Dangers of Counterfeit Electrical Products
Counterfeit electrical products present potentially harmful health, safety and financial implications
In order to focus on and combat the issue of counterfeiting, we must first understand its dangers and implications.
The International Anti-Counterfeiting Coalition (IACC) estimates that the counterfeiting of well-known brands costs industries $600 billion each year worldwide, and may result in as many as 750,000 lost jobs every year in the United States.
If the economic consequences of counterfeiting don’t alarm you, the health and safety risks of counterfeit electrical products should.
Counterfeit electrical products pose a safety threat to work environments across numerous occupations, as well as anyone that lives or works where these products are installed. These unsafe lookalikes can result in malfunctions that cause serious injuries including electrical shock, electrocution and even death. Counterfeit electrical products are also capable of significant property damage.
Counterfeit electrical products often lack independent testing and may not even meet minimal performance specifications. Many counterfeit products use inferior materials, without regard for any labeled ratings, certification, or customer safety. Instead, counterfeit product manufacturers rely on deception, the Internet, and prices below market level to find their way into our homes, businesses, commercial and industrial facilities.
The video shows a counterfeit circuit breaker that was confiscated and later tested. Circuit breakers are designed to provide circuit protection for power distribution systems, and to safeguard people and equipment. A breaker failure means the loss of production, possible equipment damage necessitating costly system analysis and replacement, and the increased risk of worker injury at the time of failure or during maintenance. Luckily, this breaker, and the hundreds like it, never made it into the supply chain thanks to anti-counterfeiting efforts.
If such an incident were to happen, there are real image and financial implications for all parties involved in the design, procurement, and installation of electrical equipment.

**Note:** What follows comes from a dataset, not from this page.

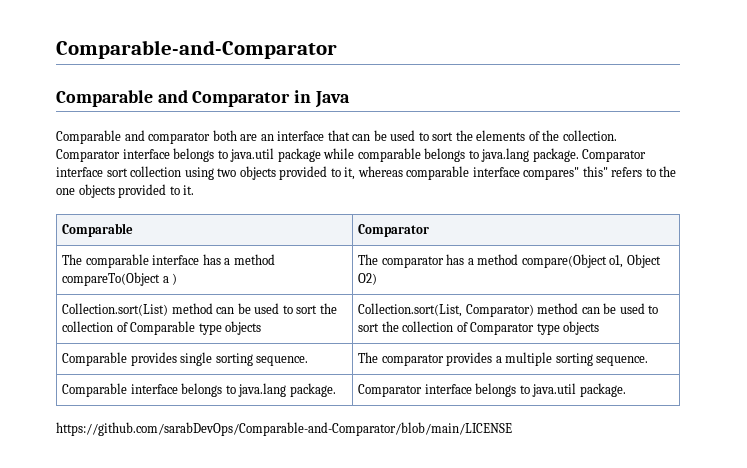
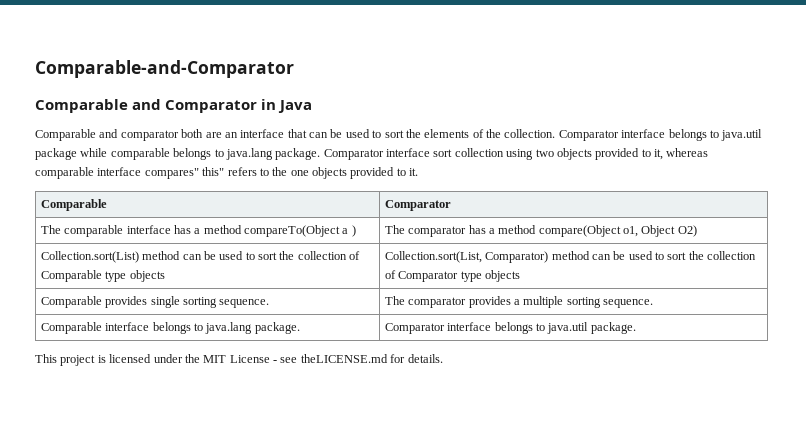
[56,422,512,436] https://github.com/sarabDevOps/Comparable-and-Comparator/blob/main/LICENSE -> [35,354,443,366] This project is licensed under the MIT License - see theLICENSE.md for details.

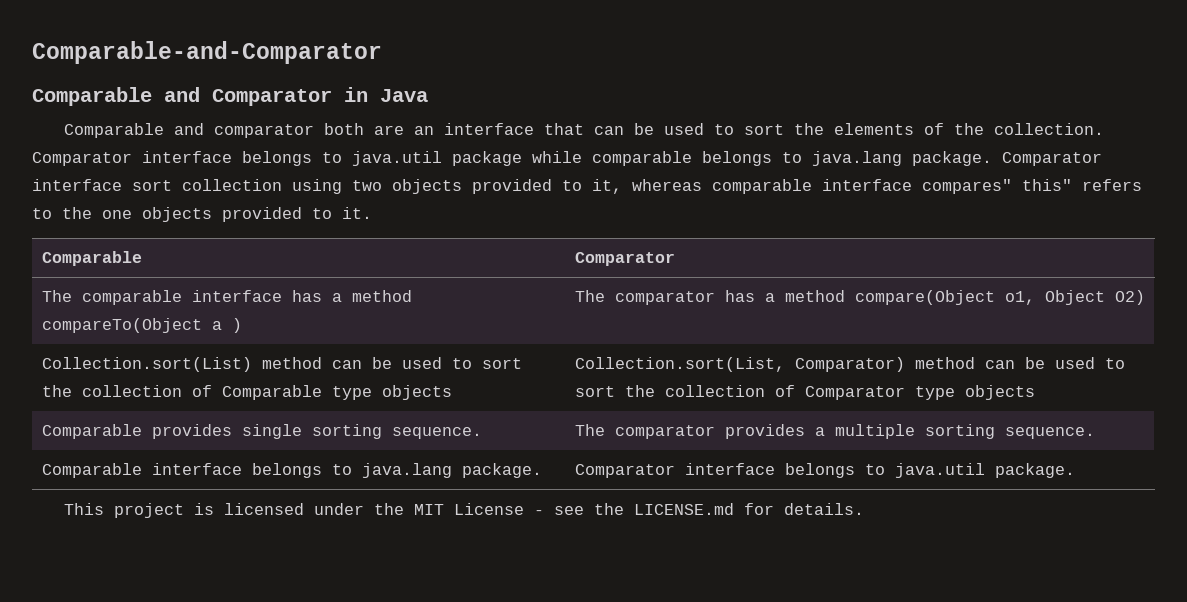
[300,354,388,363] theLICENSE.md -> [593,503,734,515] the LICENSE.md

Stopping the sale of counterfeit products is everyone’s responsibility. This includes manufacturers, distributors, governments, and customers alike.
As brand protection manager for Eaton’s Electrical Sector, Tom Grace oversees counterfeit awareness, training, and prevention. This involves building awareness of the risks that counterfeit electrical products present to personal safety and the economy with end customers, contractors, inspectors, and electrical resellers.